During the lockdown, I was given access to the walled garden. It was an incredible piece of generosity. It gave us an outlet, a way to do something effective, something real. I thought if I approached it in the right way – gently, sustainably, with good intentions – it would respond in kind.
It didn’t happen.
Pushing back in the garden, harder than I expected. Weeds don’t stay in their place, crops don’t behave and things always take longer than I want. Then my back went, went right. Stop working whether I like it or not. When I got back to it, I overdid it and also hurt my wrist. The roof of the greenhouse fell in the storm and messed everything up.

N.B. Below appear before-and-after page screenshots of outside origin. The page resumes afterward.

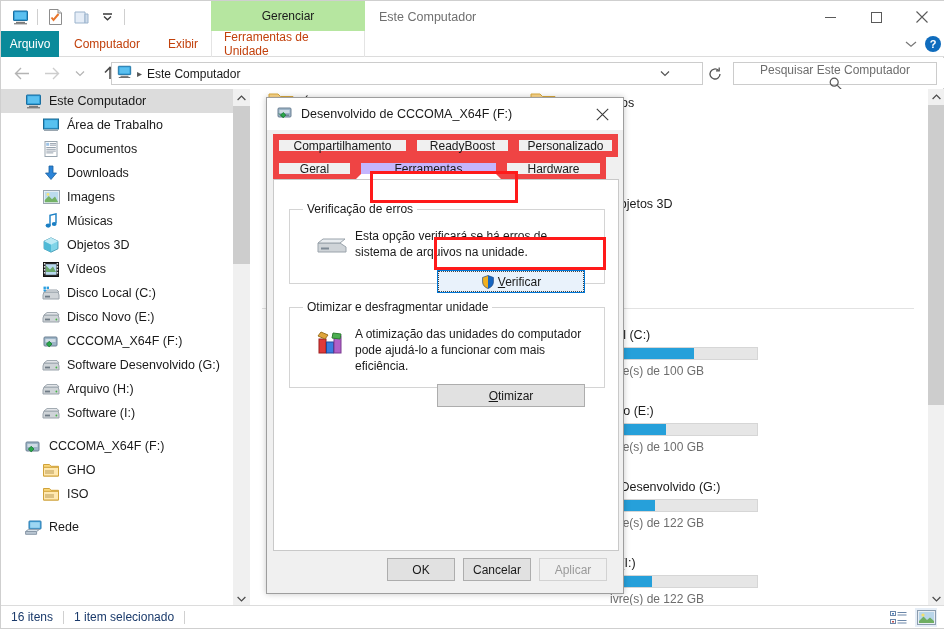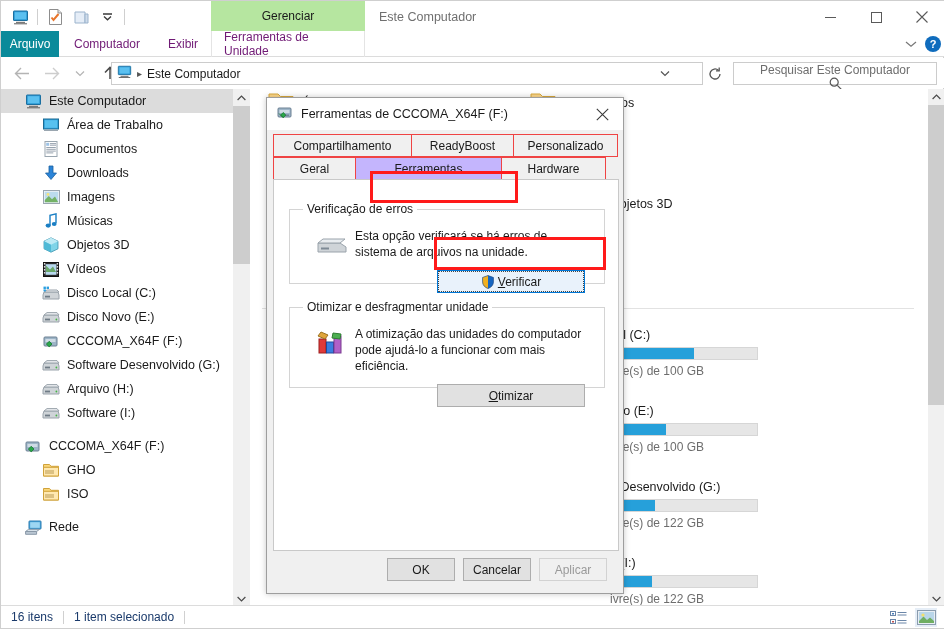--- a/index.html
+++ b/index.html
@@ -57,7 +57,7 @@
   .rtab {
     position: absolute; top: 0; height: 26px;
     display: flex; align-items: center; justify-content: center;
-    font-size: 12px; color: #701a75; padding: 0 12px;
+    font-size: 12px; color: #c2410c; padding: 0 12px;
   }
   .rtab.file { left: 0; width: 58px; background: #0a8a9a; color: #ffffff; }
   .rtab.t1 { left: 62px; width: 88px; }

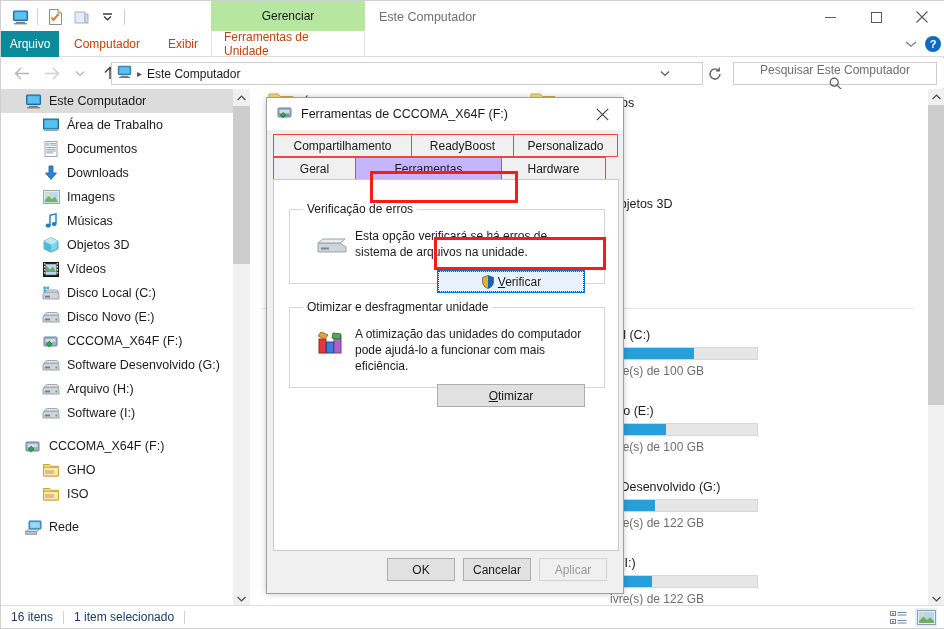--- a/index.html
+++ b/index.html
@@ -668,7 +668,7 @@
             <path d="M2 8.5l4.2 4.2M6.2 12.7l2.6-2.6-2.6-2.6-2.6 2.6z" fill="#2aa84a" stroke="#18762f" stroke-width="0.8"></path>
           </svg>
       </span>
-      <span class="dt-txt">Ferramentas de CCCOMA_X64F (F:)</span>
+      <span class="dt-txt">Desenvolvido de CCCOMA_X64F (F:)</span>
       <div class="dlg-close">
         <svg width="13" height="13" viewBox="0 0 13 13">
             <path d="M0.8 0.8l11.4 11.4M12.2 0.8L0.8 12.2" stroke="#3a3a3a" stroke-width="1.1"></path>

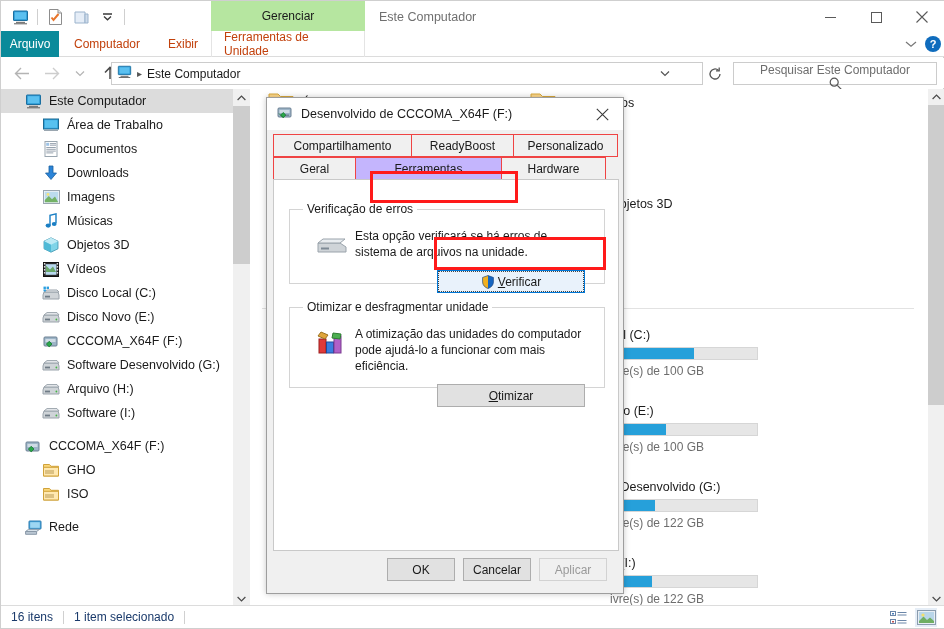--- a/index.html
+++ b/index.html
@@ -174,7 +174,7 @@
   .dtab {
     height: 23px; display: flex; align-items: center; justify-content: center;
     font-size: 12px; color: #1a1a1a;
-    background: #f0f0f0; border: 1px solid #ef4444;
+    background: #f0f0f0; border: 6px solid #ef4444;
     margin-right: -1px;
   }
   .dtab.active { background: #c4b5fd; border-bottom-color: #ffffff; }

At one point, I stood in the middle of it and shouted, “Fuck it, I’m done.” I meant that, because that’s the part that doesn’t make it into most advice: the point where the task stops working. Where the concept no longer matches the reality in front of you. Where everything seems to be slipping backwards faster than you can keep up.
But I went back, because I didn’t have a plan, or I knew what I was doing. I went back because there was something that kept me there. Something that made it worth trying again, even when it wasn’t going well.
Little by little, something changed—not the garden, not at first. i am
I stopped trying to “fix” it. I stopped expecting it to behave. I stopped thinking in terms of control or abandonment.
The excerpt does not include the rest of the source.